» Data:
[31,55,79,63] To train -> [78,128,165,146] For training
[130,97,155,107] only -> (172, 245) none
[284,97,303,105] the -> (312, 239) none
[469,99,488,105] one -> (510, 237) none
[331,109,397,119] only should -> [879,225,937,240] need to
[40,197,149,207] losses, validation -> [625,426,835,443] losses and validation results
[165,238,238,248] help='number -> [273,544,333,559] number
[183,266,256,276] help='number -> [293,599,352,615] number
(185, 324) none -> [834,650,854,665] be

---

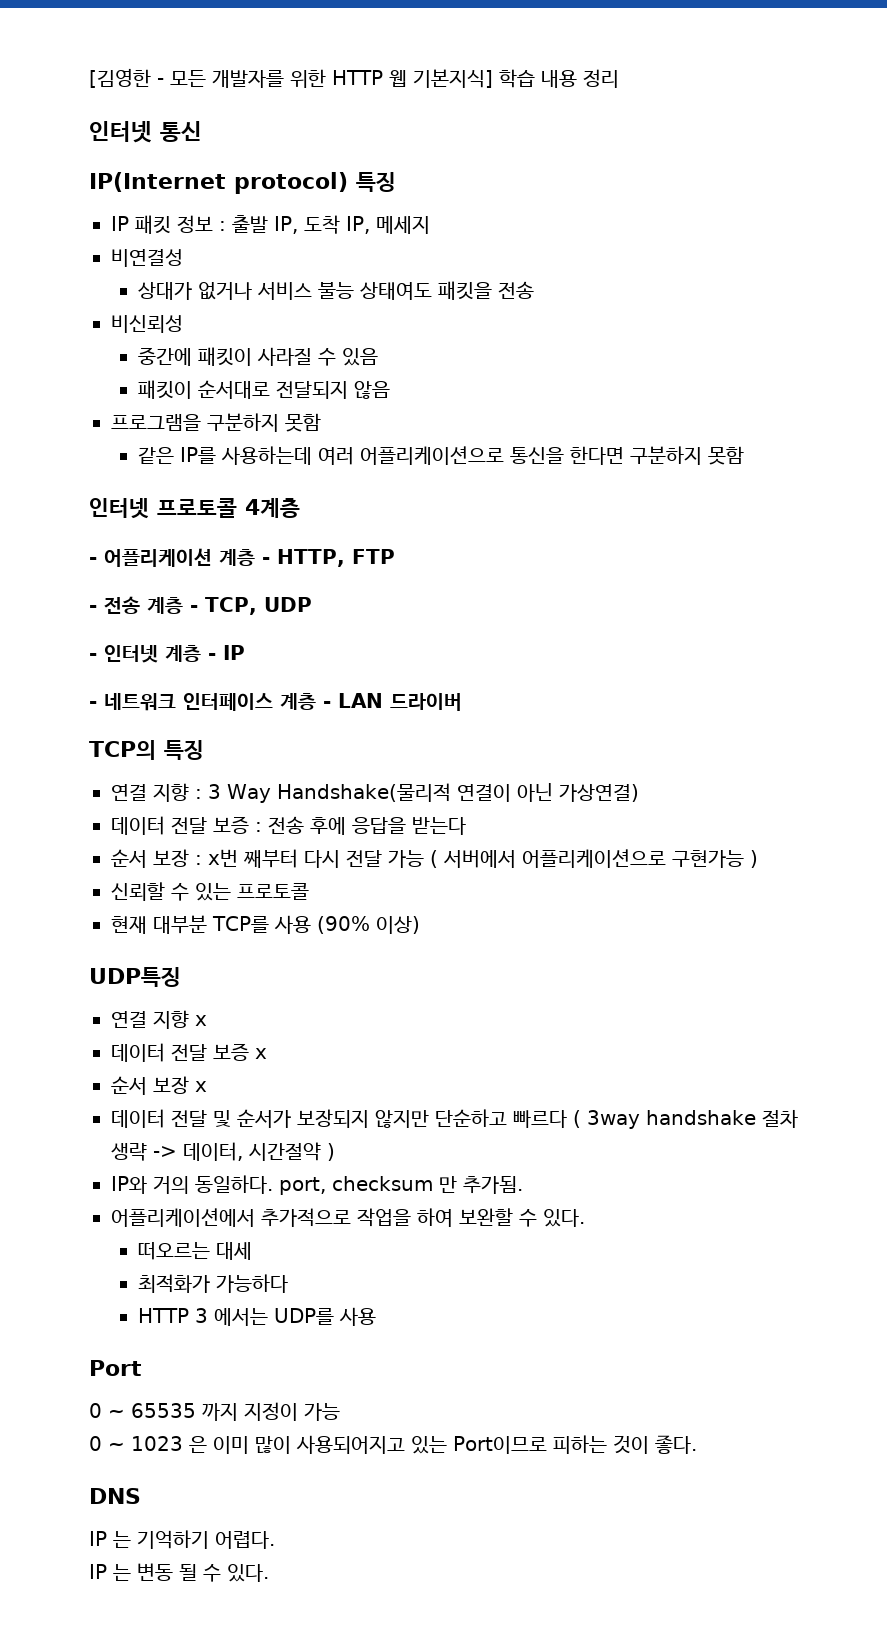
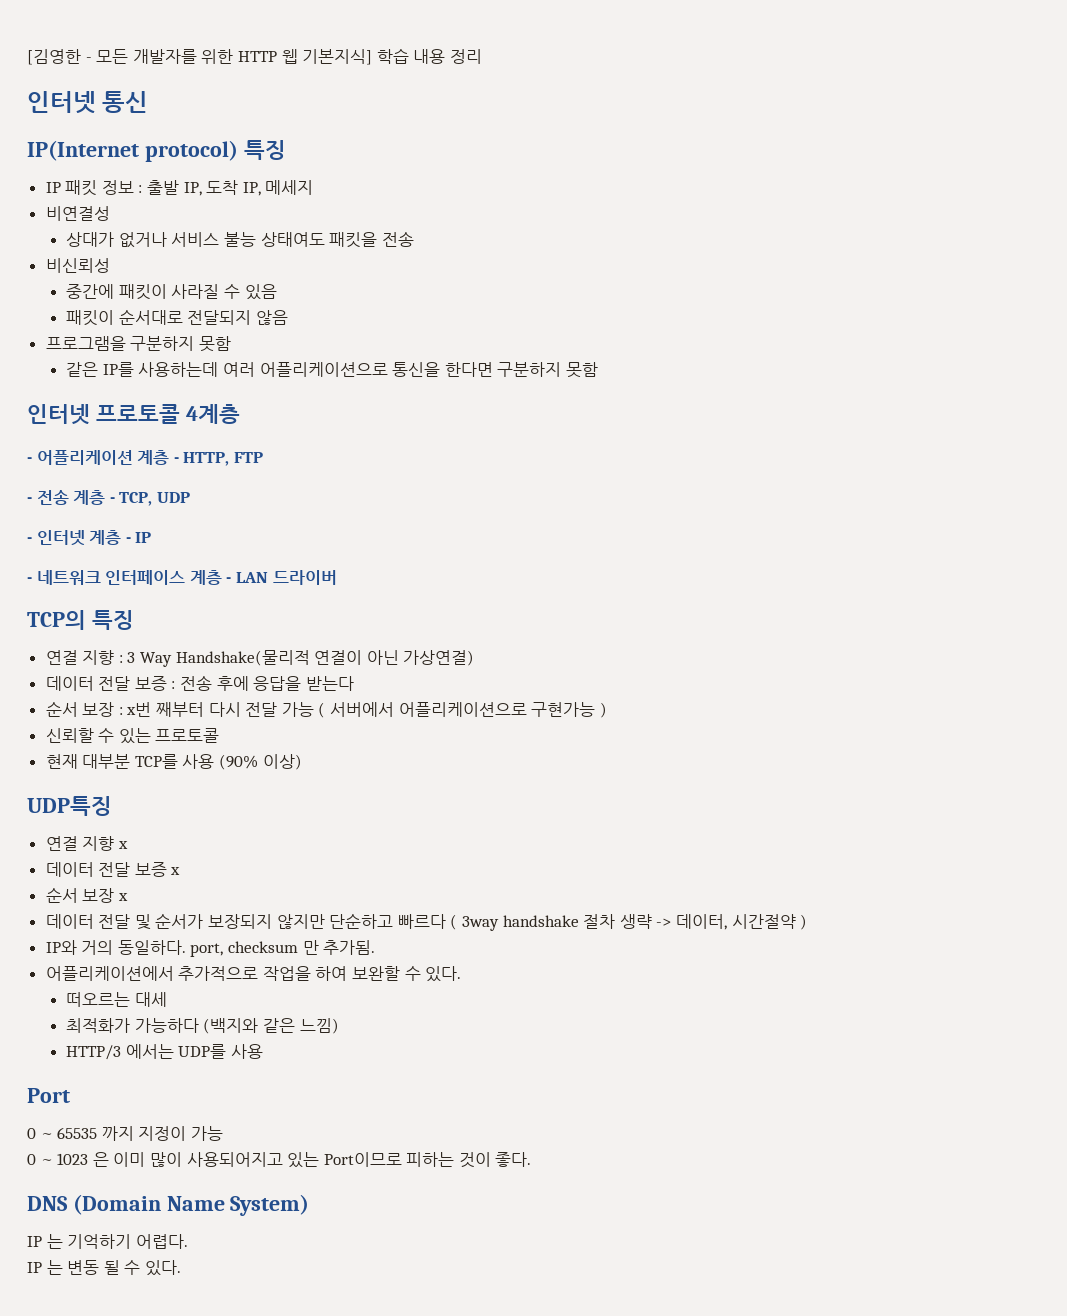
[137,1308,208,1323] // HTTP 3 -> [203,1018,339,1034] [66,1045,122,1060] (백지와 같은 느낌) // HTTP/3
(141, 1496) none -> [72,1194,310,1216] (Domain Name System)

» Assignment:
Once you reach the line with "[31,55,79,63] To train" in the data above, copy it and every line after it exactly, up to and including the line with "(185, 324) none -> [834,650,854,665] be".

» Written response:
[31,55,79,63] To train -> [78,128,165,146] For training
[130,97,155,107] only -> (172, 245) none
[284,97,303,105] the -> (312, 239) none
[469,99,488,105] one -> (510, 237) none
[331,109,397,119] only should -> [879,225,937,240] need to
[40,197,149,207] losses, validation -> [625,426,835,443] losses and validation results
[165,238,238,248] help='number -> [273,544,333,559] number
[183,266,256,276] help='number -> [293,599,352,615] number
(185, 324) none -> [834,650,854,665] be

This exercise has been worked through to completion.